Managing Docker images

An image actually consists of many images, aka image layers. The main reasons being that those can be cached and thus don’t have to be rebuild every time you create an image.

Usual content of a container image

System dependencies such as tar, curl or maybe ImageMagick etc.

Runtime such as NodeJS, Java, Python etc.

Configuration can be things like

  • Entrypoint “node server.js”
  • Environment variables
  • User
  • Working directory

Here are some image commands:

docker image COMMAND

Commands:
  ls          List images
  build       Build an image from a Dockerfile
  rm          Remove one or more images
  prune       Remove unused images
  tag         Create a tag TARGET_IMAGE that refers to SOURCE_IMAGE

  pull        Pull an image or a repository from a registry
  push        Push an image or a repository to a registry

  history     Show the history of an image
  import      Import the contents from a tarball to create a filesystem image
  inspect     Display detailed information on one or more images
  load        Load an image from a tar archive or STDIN
  save        Save one or more images to a tar archive (streamed to STDOUT by default)

Building an image from a Dockerfile and tagging it

A Dockerfile is a specific script file that lets you build a container image. Name it Dockerfile without a file extension and locate it in the same folder as package.json.

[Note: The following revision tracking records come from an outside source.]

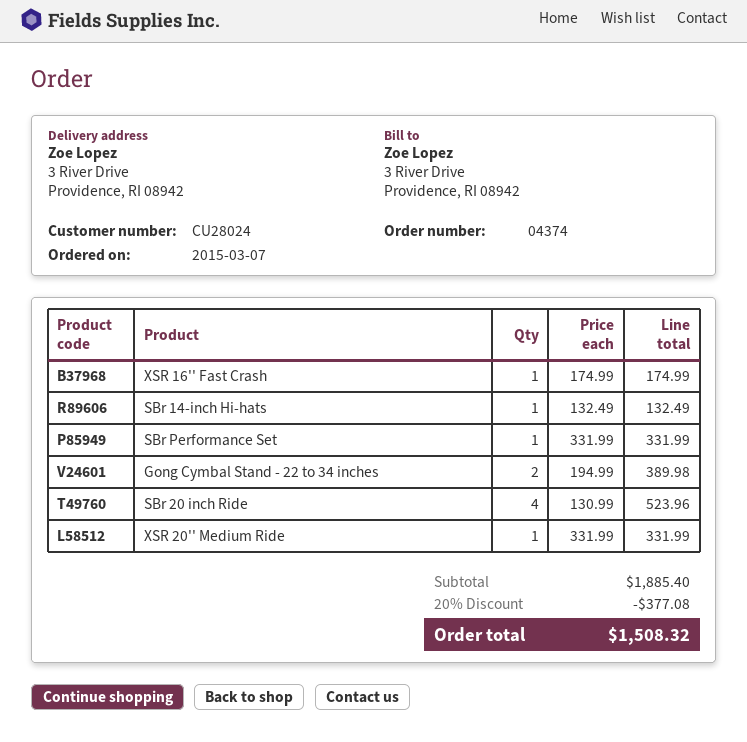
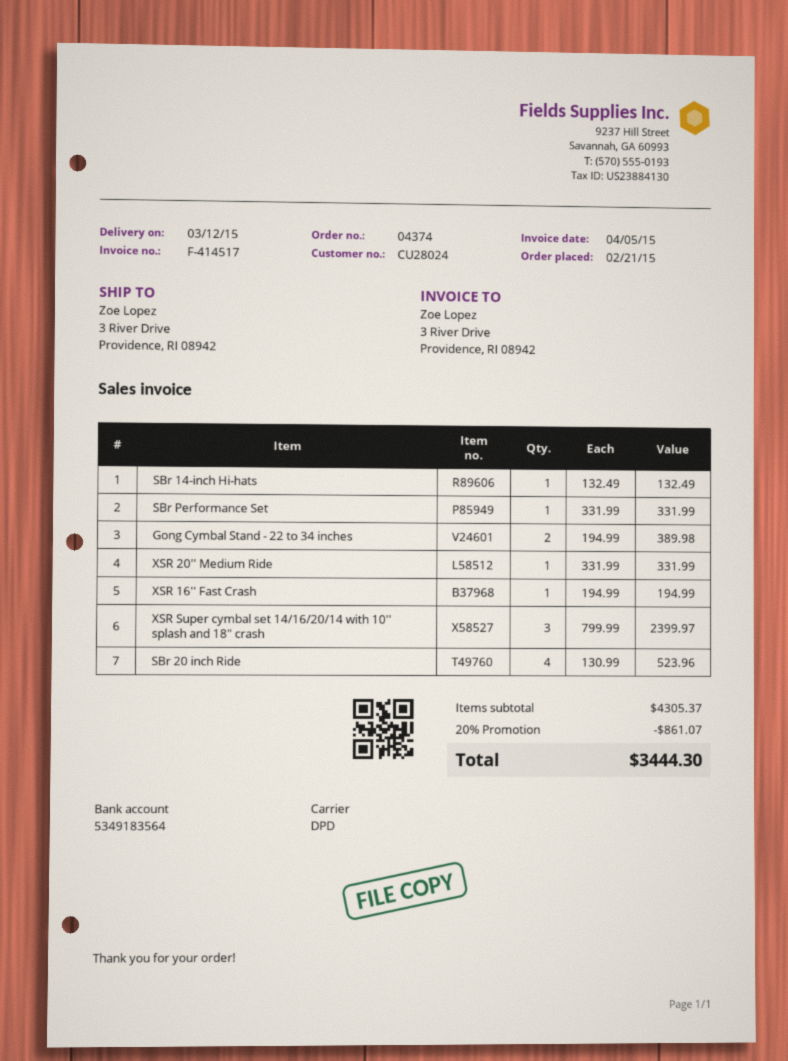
order date: 2015-03-07 -> 2015-02-21
XSR 16'' Fast Crash: 1 x 174.99 = 174.99 -> 1 x 194.99 = 194.99
XSR Super cymbal set 14/16/20/14 with 10'' splash and 18" crash: none -> 3 x 799.99 = 2399.97
subtotal: 1885.40 -> 4305.37
discount: 20% = 377.08 -> 20% = 861.07
total: 1508.32 -> 3444.30

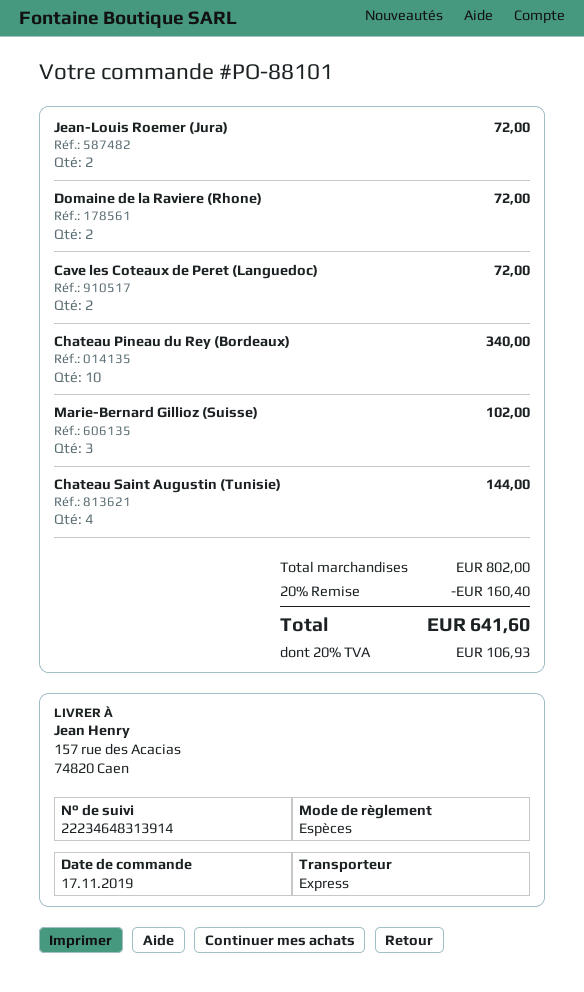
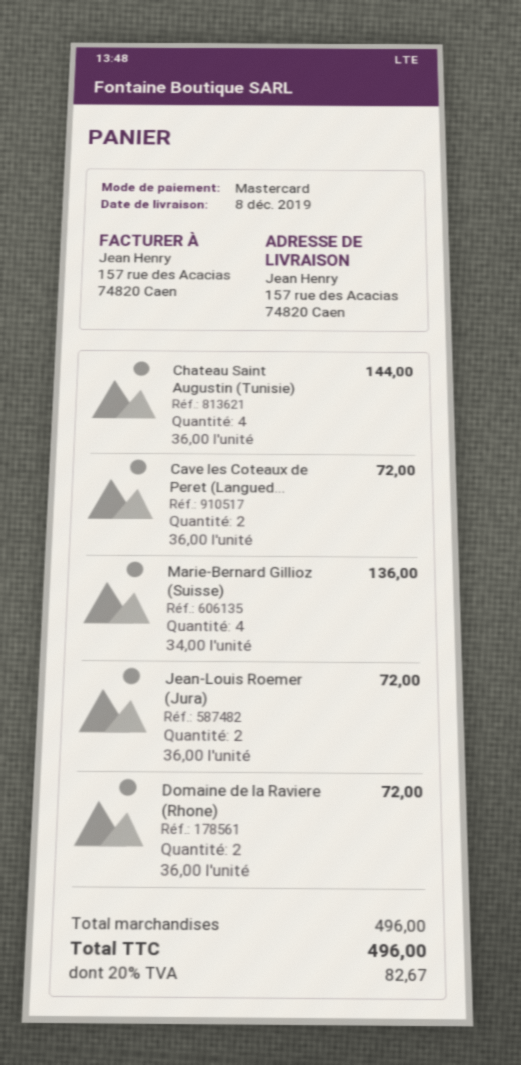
payment method: cash -> Mastercard
Chateau Pineau du Rey (Bordeaux): 10 for 340.00 -> none
Marie-Bernard Gillioz (Suisse): 3 for 102.00 -> 4 for 136.00
subtotal: 802.00 -> 496.00
discount: 20% = 160.40 -> none
tax: 20% = 106.93 -> 20% = 82.67
total: 641.60 -> 496.00

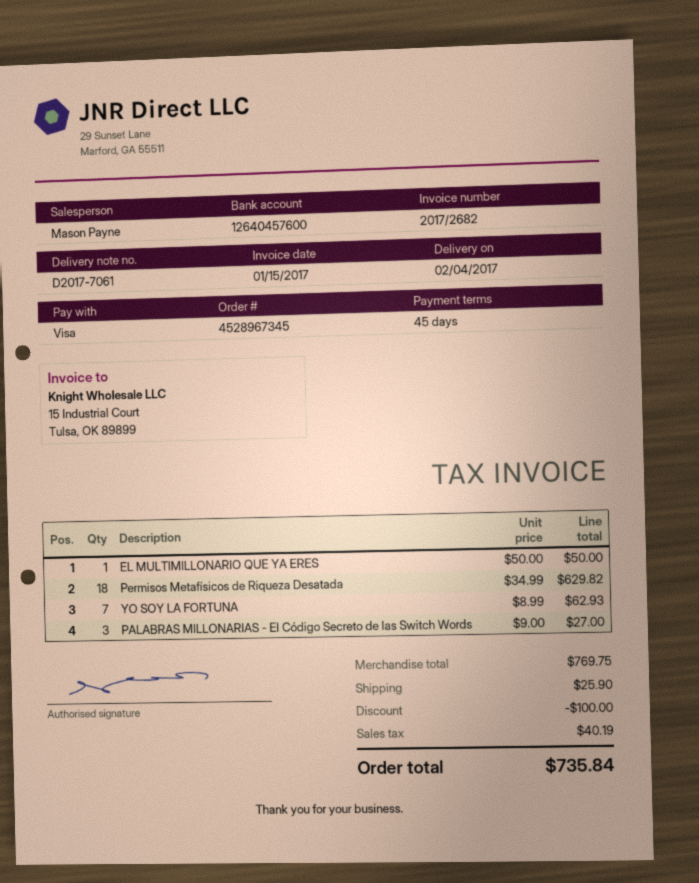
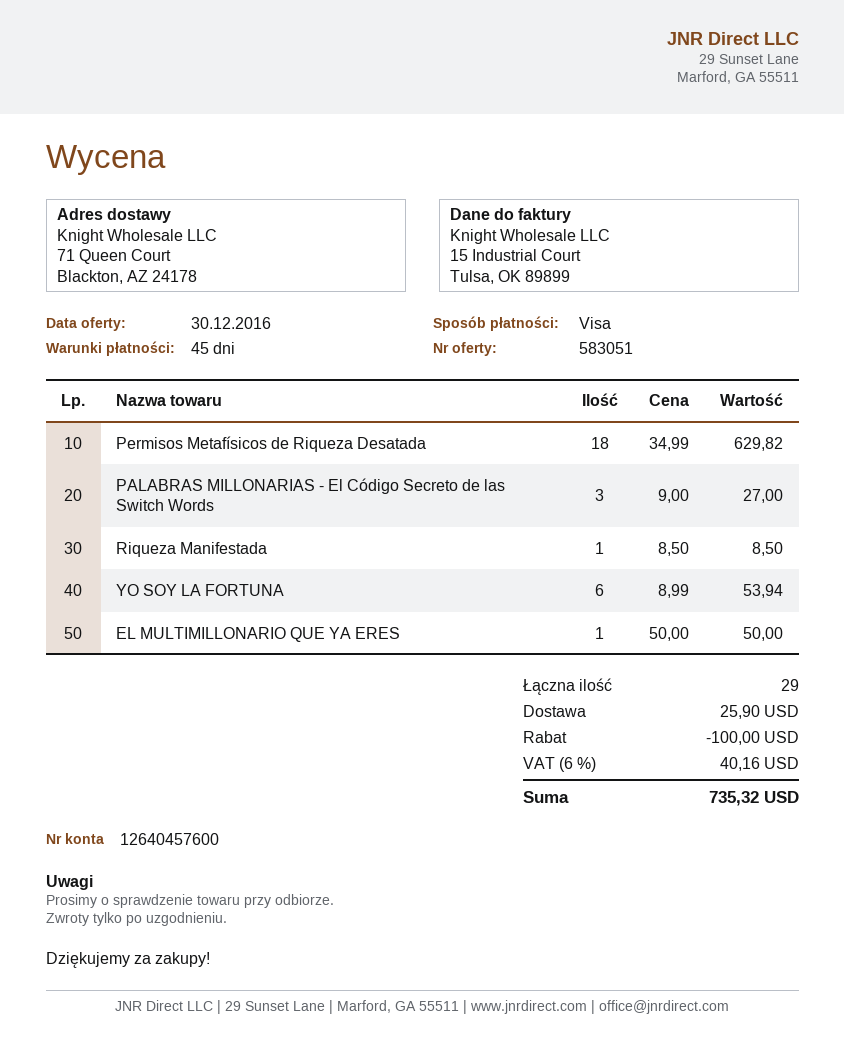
YO SOY LA FORTUNA: 7 x 8.99 = 62.93 -> 6 x 8.99 = 53.94
Riqueza Manifestada: none -> 1 x 8.50 = 8.50
tax: 40.19 -> 40.16
total: 735.84 -> 735.32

The following example of a Dockerfile uses an alpine version of Node as a base image, setting the working directory of the app, copies source code from the current folder into the image, defines the start script and installs production dependencies.

FROM node:12-alpine
WORKDIR /app
COPY . .
ENTRYPOINT ["node", "server.js"]
RUN npm install --production

Setting up a Dockerfile usually involves those steps:

  • Install system dependencies
  • Install runtime
  • Download library dependencies
  • Compile binaries
  • Package files into the container image
  • Set container configuration

You eventually build an image from the Dockerfile like this:

docker build -t getting-started .
// or
docker image build -t getting-started .

Here we tag (-t) the image to specify a human readable name to refer to it more easily when running a container from it later on.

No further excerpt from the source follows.